THE INPUT section start

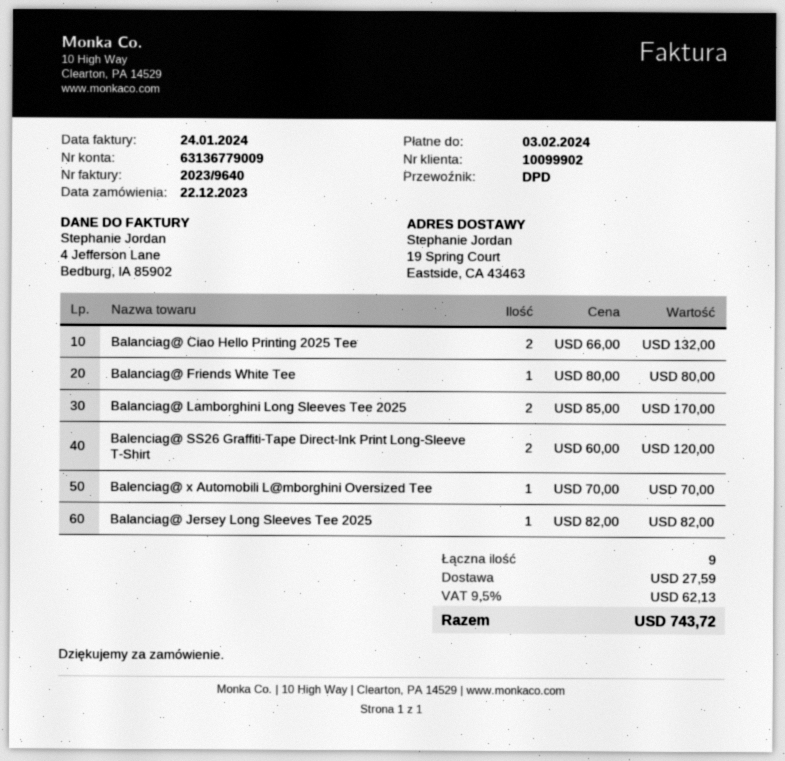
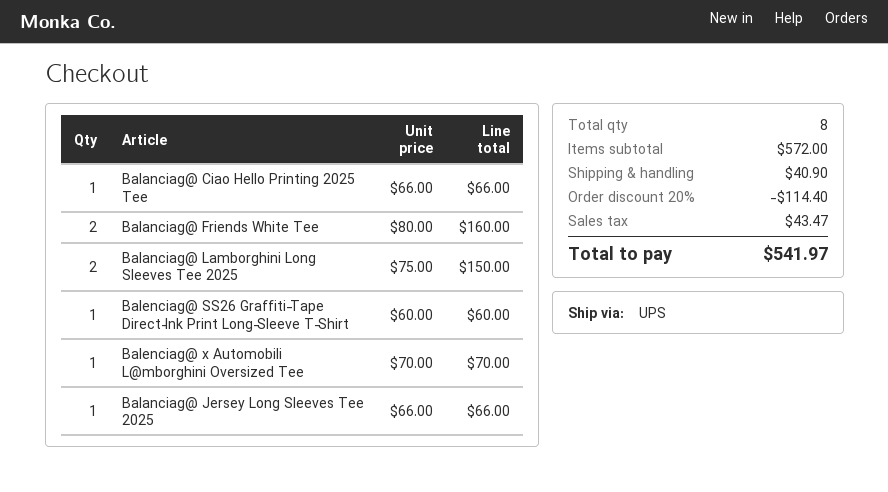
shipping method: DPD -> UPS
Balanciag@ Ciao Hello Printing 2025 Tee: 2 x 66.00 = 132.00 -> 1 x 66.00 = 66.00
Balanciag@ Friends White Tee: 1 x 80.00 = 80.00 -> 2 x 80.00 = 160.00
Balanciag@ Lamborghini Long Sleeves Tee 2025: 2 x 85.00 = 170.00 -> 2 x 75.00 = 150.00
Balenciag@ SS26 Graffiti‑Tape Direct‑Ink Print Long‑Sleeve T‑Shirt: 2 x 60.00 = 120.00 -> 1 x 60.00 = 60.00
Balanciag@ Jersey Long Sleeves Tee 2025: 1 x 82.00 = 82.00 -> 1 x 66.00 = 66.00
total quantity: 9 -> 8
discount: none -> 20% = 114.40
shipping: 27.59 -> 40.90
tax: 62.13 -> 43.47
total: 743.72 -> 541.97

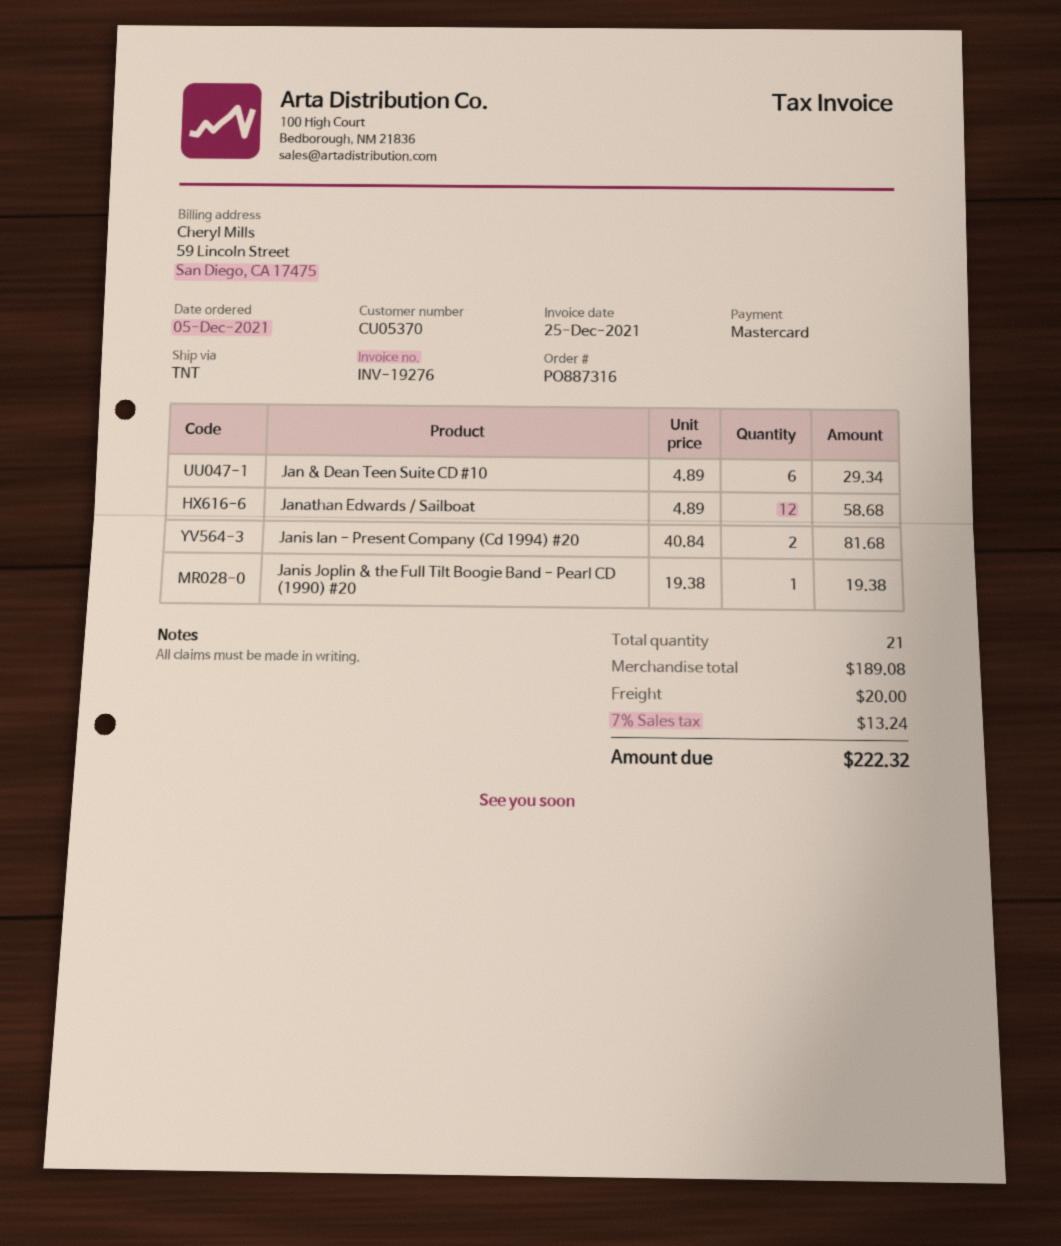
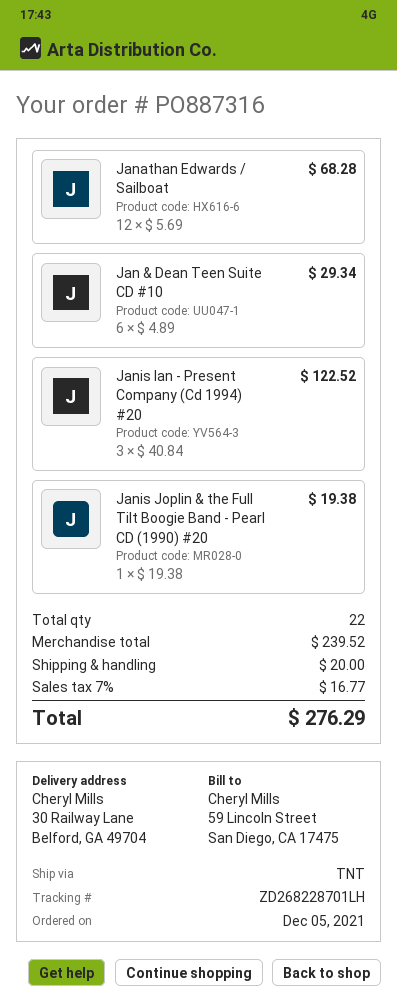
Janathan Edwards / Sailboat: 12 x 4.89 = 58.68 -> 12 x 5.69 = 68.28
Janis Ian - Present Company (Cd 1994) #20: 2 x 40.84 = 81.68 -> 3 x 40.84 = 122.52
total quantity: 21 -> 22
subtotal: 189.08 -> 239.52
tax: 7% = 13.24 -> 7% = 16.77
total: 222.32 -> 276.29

THE INPUT section end

_EXERCISE INSTRUCTIONS_
Every line in the records above that holds "shipping" counts once; state the total and nothing else.

_TASK SOLUTION_
2